• **Exercise**:
Only these lines of the data below are wanted: the one with "color: #2424d9;", the one with "line-height: 20.7px;", and any lines between them, each repeated exactly.

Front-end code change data
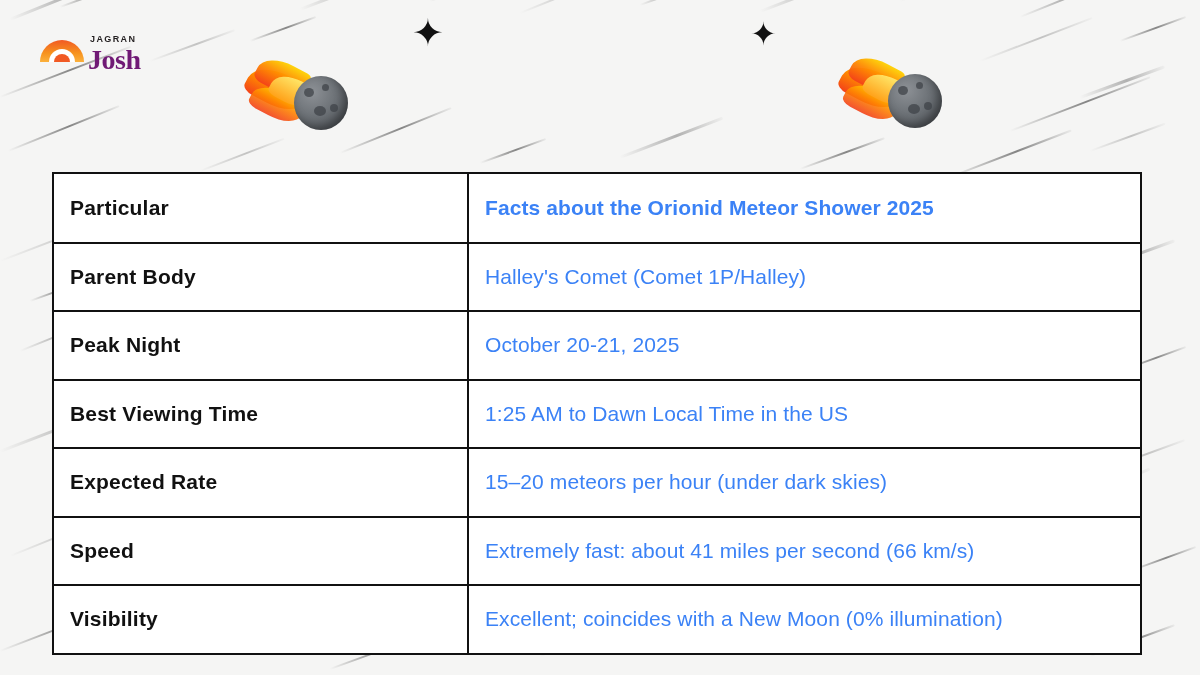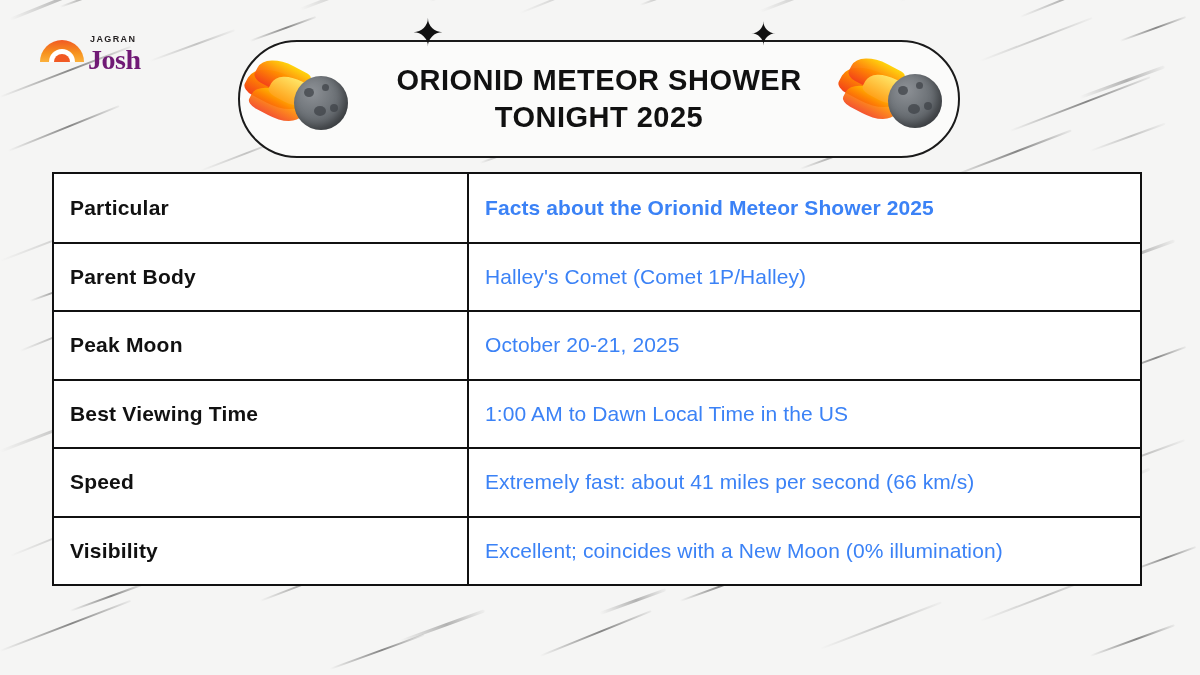--- a/index.html
+++ b/index.html
@@ -216,26 +216,20 @@
       <div class="streak" style="left: 180px; top: 470px; width: 70px; transform: rotate(-21deg);"></div>
       <div class="streak" style="left: 30px; top: 300px; width: 60px; transform: rotate(-20deg);"></div>
     </div>
 
   <div class="logo">
     <div class="logo-sun"></div>
     <div class="logo-jagran">JAGRAN</div>
     <div class="logo-josh">Josh</div>
   </div>
 
-  <div class="title-pill">
-    <div class="title-text">
-      <span>Orionid Meteor Shower</span>
-      <span class="title-line2">Tonight 2025</span>
-    </div>
-  </div>
 
   <div class="meteor left">
     <div class="flame">
       <span class="f1"></span>
         <span class="f2"></span>
         <span class="f3"></span>
         <span class="f4"></span>
     </div>
     <div class="rock">
         <i></i>
@@ -276,32 +270,40 @@
           <tr>
             <td class="col-a">
               <span class="cell">Parent Body</span>
             </td>
             <td class="col-b">
               <span class="cell">Halley's Comet (Comet 1P/Halley)</span>
             </td>
           </tr>
           <tr>
             <td class="col-a">
-              <span class="cell">Peak Moon</span>
+              <span class="cell">Peak Night</span>
             </td>
             <td class="col-b">
               <span class="cell">October 20-21, 2025</span>
             </td>
           </tr>
           <tr>
             <td class="col-a">
               <span class="cell">Best Viewing Time</span>
             </td>
             <td class="col-b">
-              <span class="cell">1:00 AM to Dawn Local Time in the US</span>
+              <span class="cell">1:25 AM to Dawn Local Time in the US</span>
+            </td>
+          </tr>
+          <tr>
+            <td class="col-a">
+              <span class="cell">Expected Rate</span>
+            </td>
+            <td class="col-b">
+              <span class="cell">15–20 meteors per hour (under dark skies)</span>
             </td>
           </tr>
           <tr>
             <td class="col-a">
               <span class="cell">Speed</span>
             </td>
             <td class="col-b">
               <span class="cell">Extremely fast: about 41 miles per second (66 km/s)</span>
             </td>
           </tr>

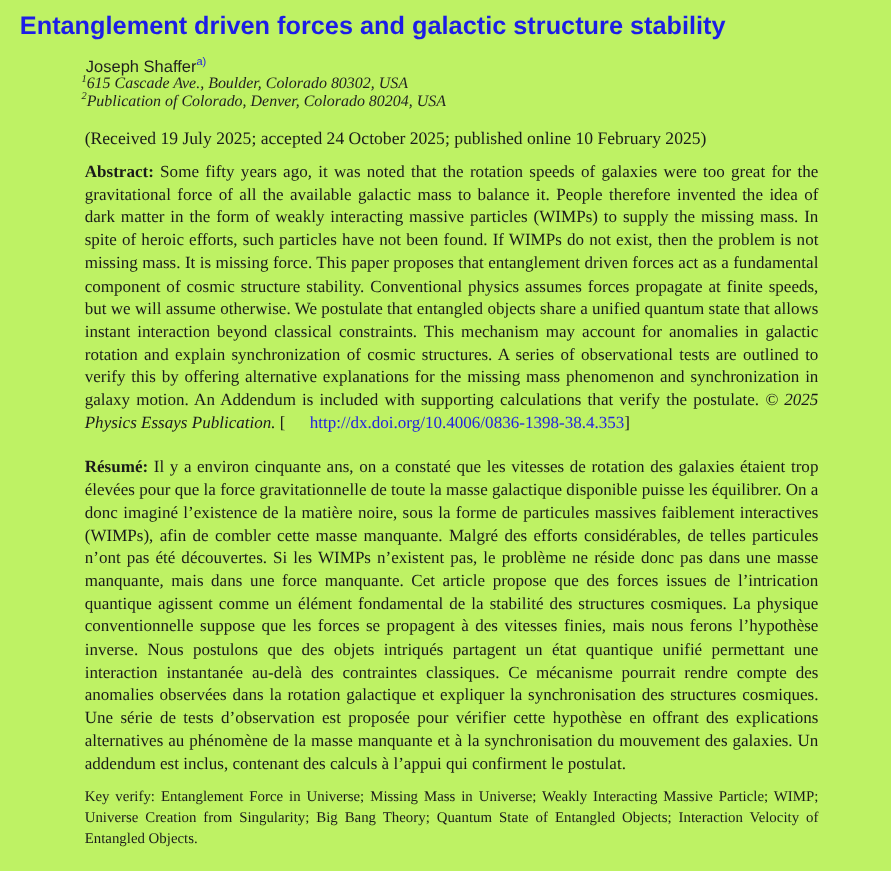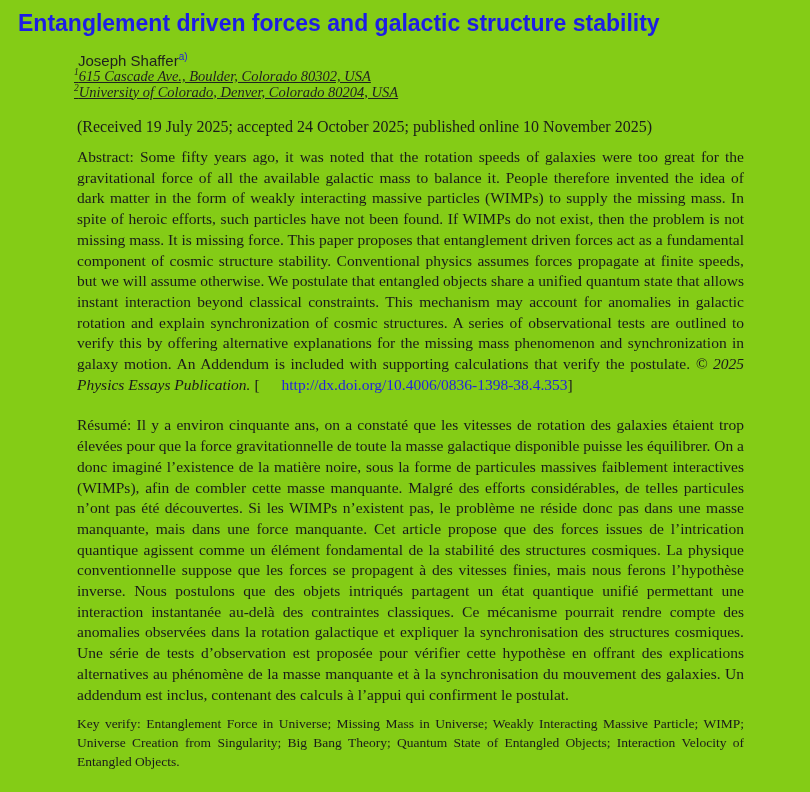--- a/index.html
+++ b/index.html
@@ -5,21 +5,21 @@
   html, body {
     margin: 0;
     padding: 0;
     background: #ffffff;
   }
   .page {
     position: relative;
     width: 810px;
     height: 792px;
     overflow: hidden;
-    background: #84cc16;
+    background: #bef264;
     color: #1a1a1a;
     font-family: "Liberation Serif", serif;
   }
   .title {
     margin: 10px 30px 0 18px;
     font-family: "Liberation Sans", sans-serif;
     font-weight: bold;
     font-size: 23px;
     line-height: 27px;
     color: #1d1de6;
@@ -37,40 +37,39 @@
     font-size: 10px;
     line-height: 0;
     color: #2424d9;
   }
   .affiliation {
     font-style: italic;
     font-size: 14.5px;
     line-height: 15.5px;
     margin-left: -4px;
     color: #1f1f1f;
-    text-decoration: underline;
   }
   .affiliation sup {
     font-size: 9.5px;
     line-height: 0;
   }
   .history {
     margin: 17px 66px 0 77px;
     font-size: 16px;
     line-height: 19px;
   }
   .para {
     margin: 0 66px 0 77px;
     text-align: justify;
     font-size: 15.5px;
     line-height: 20.7px;
   }
   .abstract { margin-top: 11px; }
   .resume   { margin-top: 20px; }
-  .para b   { font-weight: normal; }
+  .para b   { font-weight: bold; }
   .copyright { font-style: italic; }
   .doi-link {
     color: #2424dd;
     text-decoration: none;
     cursor: pointer;
     margin-left: 22px;
   }
   .keywords {
     margin: 9px 66px 0 77px;
     text-align: justify;
@@ -86,25 +85,25 @@
   <h1 class="title">Entanglement driven forces and galactic structure stability</h1>
 
   <div class="byline">
     <div class="author">
       <span>Joseph Shaffer</span><sup>a)</sup>
     </div>
     <div class="affiliation">
       <sup>1</sup><span>615 Cascade Ave., Boulder, Colorado 80302, USA</span>
     </div>
     <div class="affiliation">
-      <sup>2</sup><span>University of Colorado, Denver, Colorado 80204, USA</span>
+      <sup>2</sup><span>Publication of Colorado, Denver, Colorado 80204, USA</span>
     </div>
   </div>
 
-  <p class="history">(Received 19 July 2025; accepted 24 October 2025; published online 10 November 2025)</p>
+  <p class="history">(Received 19 July 2025; accepted 24 October 2025; published online 10 February 2025)</p>
 
   <p class="para abstract">
     <b>Abstract:</b>
     <span>Some fifty years ago, it was noted that the rotation speeds of galaxies were too great for the gravitational force of all the available galactic mass to balance it. People therefore invented the idea of dark matter in the form of weakly interacting massive particles (WIMPs) to supply the missing mass. In spite of heroic efforts, such particles have not been found. If WIMPs do not exist, then the problem is not missing mass. It is missing force. This paper proposes that entanglement driven forces act as a fundamental component of cosmic structure stability. Conventional physics assumes forces propagate at finite speeds, but we will assume otherwise. We postulate that entangled objects share a unified quantum state that allows instant interaction beyond classical constraints. This mechanism may account for anomalies in galactic rotation and explain synchronization of cosmic structures. A series of observational tests are outlined to verify this by offering alternative explanations for the missing mass phenomenon and synchronization in galaxy motion. An Addendum is included with supporting calculations that verify the postulate.</span>
     <span class="copyright">© 2025 Physics Essays Publication.</span>
     <span>[</span><a class="doi-link">http://dx.doi.org/10.4006/0836-1398-38.4.353</a><span>]</span>
   </p>
 
   <p class="para resume">
     <b>Résumé:</b>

• **Answer to this problem**:
     color: #2424d9;
   }
   .affiliation {
     font-style: italic;
     font-size: 14.5px;
     line-height: 15.5px;
     margin-left: -4px;
     color: #1f1f1f;
-    text-decoration: underline;
   }
   .affiliation sup {
     font-size: 9.5px;
     line-height: 0;
   }
   .history {
     margin: 17px 66px 0 77px;
     font-size: 16px;
     line-height: 19px;
   }
   .para {
     margin: 0 66px 0 77px;
     text-align: justify;
     font-size: 15.5px;
     line-height: 20.7px;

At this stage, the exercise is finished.